(Or: How I Went From Leading Tours of Dublin to Butchering Spanish at the Butcher’s)

Alright. Let’s get this out of the way: I’m not young, I’m not trendy, and I don’t know what TikTok is. But I do know how to walk backwards down Dame Street while explaining the 1916 Easter Rising andavoiding a French school group hell-bent on walking straight into traffic.
My name’s Declan. Former professional tour guide, full-time worrier, and part-time storyteller. For the better part of three decades, I gave walking tours of Dublin. The good kind. No pre-recorded commentary, no laminated scripts. Just me, a dodgy umbrella, and a whole load of useless facts that somehow made people laugh and occasionally say, “Wow, I didn’t know that!”
I’ve taken thousands of people around the city — honeymooners, history nerds, bored teenagers, an entire stag party from Cavan that somehow confused Kilmainham Gaol with Kilmainham Gala, which they thought was a nightclub. Long story. You had to be there.
But anyway. Time passed. My knees started creaking louder than the floorboards at Molly Malone’s. Tour groups got taller. I got slower. The weather stayed the same — miserable — but I started dreaming of warmer places, like the radiator aisle in Woodie’s or, eventually… Spain.
My younger brother, Brendan, had already legged it years ago — bought a house somewhere near Valencia and kept telling me, “Come over, Dec! You can sit in the sun and not shout over buses all day.”
So, I finally did.
Now I live here. Somewhere with palm trees, suspiciously cheap wine, and a butcher who flinches every time I try to order ham in Spanish. I’m currently learning verbs, burning myself on churros, and trying to understand why no one here walks at what I’d call a “normal Irish pace.” Everyone’s so relaxed. It’s unnerving.
But I miss guiding. I miss telling stories, and showing people the real Dublin — not just the brochure stuff, but the stories between the cracks. The plaque that’s been wrong for 40 years. The statue pigeons prefer. The pub where Joyce supposedly lost a shoe (again, long story).
So that’s what this blog is.
The first chunk of it is all Dublin:
- The hidden spots
- The tourist traps to avoid (looking at you, overpriced leprechaun museum)
- The best pubs for a pint and a decent loo
- The stuff I always wanted to say on a tour but couldn’t, because someone’s child was licking the Ha’penny Bridge
And then, once you’ve had your virtual trip to Dublin — stick around. Because after that, I’ll be fumbling my way into Spanish life.
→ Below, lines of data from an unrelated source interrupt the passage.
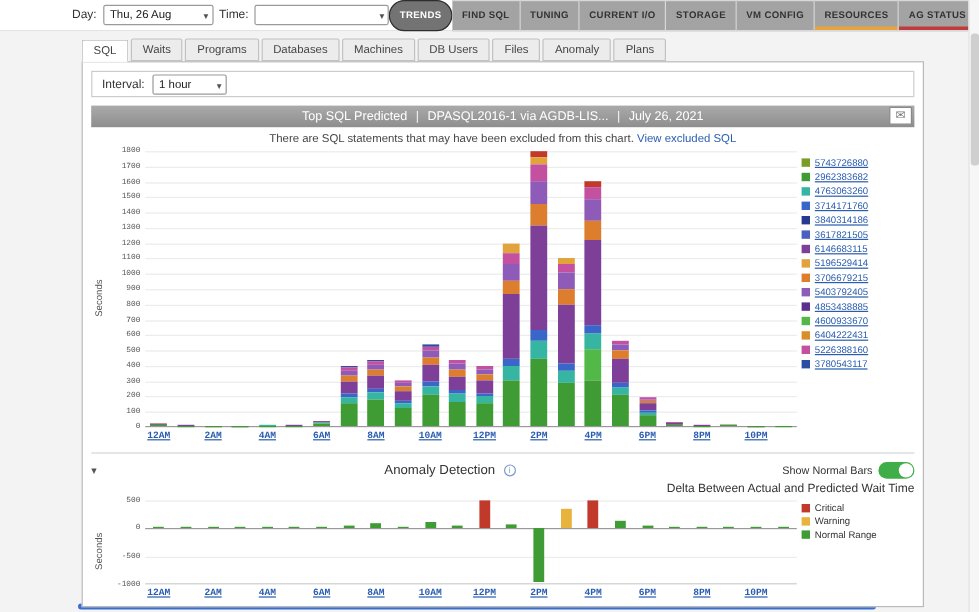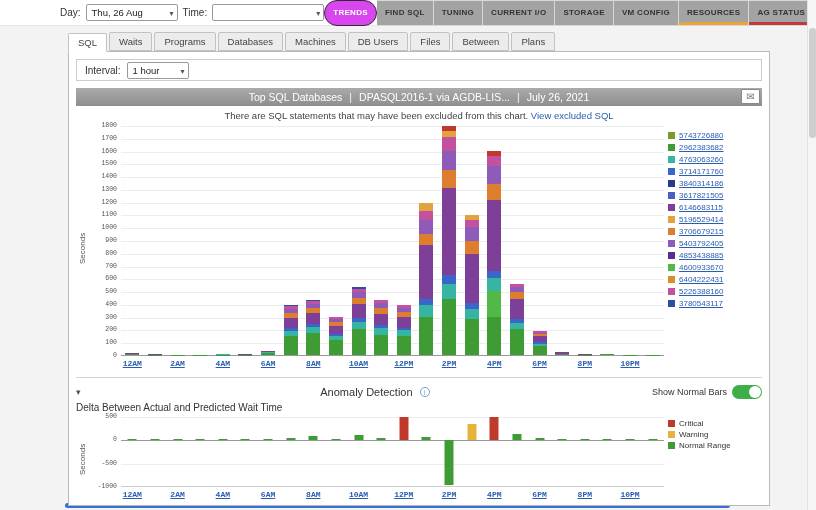--- a/index.html
+++ b/index.html
@@ -16,21 +16,21 @@
     line-height:15px; font-size:9.5px; padding:0 16px 0 5px; border-radius:2px; color:#222; cursor:pointer; }
   .sel .caret { position:absolute; right:3px; top:1px; font-size:8px; color:#555; }
   .sel.day { width:92px; }
   .sel.time { width:112px; }
   .sel.interval { width:62px; }
   .nav-tabs { display:flex; height:26px; align-items:stretch; }
   .nav-tab { font-size:8px; font-weight:bold; letter-spacing:.3px; color:#333;
     background:#a3a3a3; border:1px solid #d8d8d8; border-left:none; padding:0 8px;
     display:flex; align-items:center; cursor:pointer; white-space:nowrap; }
   .nav-tab:first-child { border-left:1px solid #d8d8d8; }
-  .nav-tab.active { background:#d946ef; color:#fff; border-color:#2d2d2d;border-radius:13px; }
+  .nav-tab.active { background:#737373; color:#fff; border-color:#2d2d2d;border-radius:13px; }
   
   .page { padding:6px 0 0 68px; }
   .subtabs { display:flex; gap:2px; height:19px; align-items:flex-end; }
   .subtab { font-size:9.5px; color:#444; background:#ececec; border:1px solid #c2c2c2;
     padding:0 9px; line-height:17px; border-radius:2px 2px 0 0; cursor:pointer; }
   .subtab.active { background:#fff; border-bottom-color:#fff; position:relative; z-index:2; margin-bottom:-1px; }
   .card { width:702px; background:#fff; border:1px solid #b9b9b9; position:relative; z-index:1;
     padding:7px 7px 4px; }
   
   .interval-bar { border:1px solid #ccc; height:22px; display:flex; align-items:center;
@@ -68,21 +68,21 @@
   
   .anomaly-header { border-top:1px solid #d5d5d5; margin-top:7px; padding-top:4px;
     display:flex; align-items:center; height:24px; }
   .collapse { font-size:9px; color:#555; width:22px; cursor:pointer; }
   .ah-title { flex:1; text-align:center; font-size:11px; color:#333; }
   .info { display:inline-block; width:10px; height:10px; border-radius:50%; border:1px solid #7a9cc6;
     color:#7a9cc6; font-size:7px; line-height:9px; text-align:center; margin-left:4px; vertical-align:1px; }
   .toggle-wrap { display:flex; align-items:center; gap:5px; font-size:9px; color:#333; }
   .toggle { width:30px; height:14px; border-radius:8px; background:#3fae49; position:relative; cursor:pointer; }
   .knob { position:absolute; right:1px; top:1px; width:12px; height:12px; border-radius:50%; background:#fff; }
-  .a-title { text-align:left; font-size:10px; color:#333; margin:1px 0 4px; }
+  .a-title { text-align:right; font-size:10px; color:#333; margin:1px 0 4px; }
   .alegend { width:94px; display:flex; flex-direction:column; gap:2px; padding-top:2px; }
   .alrow { display:flex; align-items:center; gap:4px; font-size:8px; color:#333; }
   
   .hscroll { position:absolute; left:65px; bottom:2px; width:665px; height:5px;
     background:#3b6ed1; border-radius:3px; cursor:pointer; }
   .vscroll { position:absolute; right:0; top:0; width:9px; height:510px; background:#f6f6f6;
     border-left:1px solid #e2e2e2; cursor:pointer; }
   .vthumb { position:absolute; top:28px; left:1px; width:7px; height:110px; background:#cfcfcf; border-radius:3px; }
 </style>
 </head>
@@ -115,35 +115,35 @@
 
 <div class="page">
   <div class="subtabs">
       <div class="subtab active">SQL</div>
       <div class="subtab">Waits</div>
       <div class="subtab">Programs</div>
       <div class="subtab">Databases</div>
       <div class="subtab">Machines</div>
       <div class="subtab">DB Users</div>
       <div class="subtab">Files</div>
-      <div class="subtab">Between</div>
+      <div class="subtab">Anomaly</div>
       <div class="subtab">Plans</div>
     </div>
   <div class="card">
 
     <div class="interval-bar">
       <span>Interval:</span>
       <div class="sel interval">
         <span>1 hour</span>
         <span class="caret">▾</span>
       </div>
     </div>
 
     <div class="gray-header">
-      <span>Top SQL Databases</span>
+      <span>Top SQL Predicted</span>
       <span class="sep">|</span>
       <span>DPASQL2016-1 via AGDB-LIS...</span>
       <span class="sep">|</span>
       <span>July 26, 2021</span>
       <button class="mail-btn">
         <span>✉</span>
       </button>
     </div>
 
     <div class="notice">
Trying to become a tour guide again. This time, in Valencia, where my accent makes people think I’m from a planet they haven’t heard of yet.
So whether you’re planning a trip to Dublin, homesick for the Liffey, or just curious how an Irish tour guide reinvents himself in his sixties with dodgy knees and a vocabulary of eleven Spanish words (two of which might be rude)… you’re in the right place.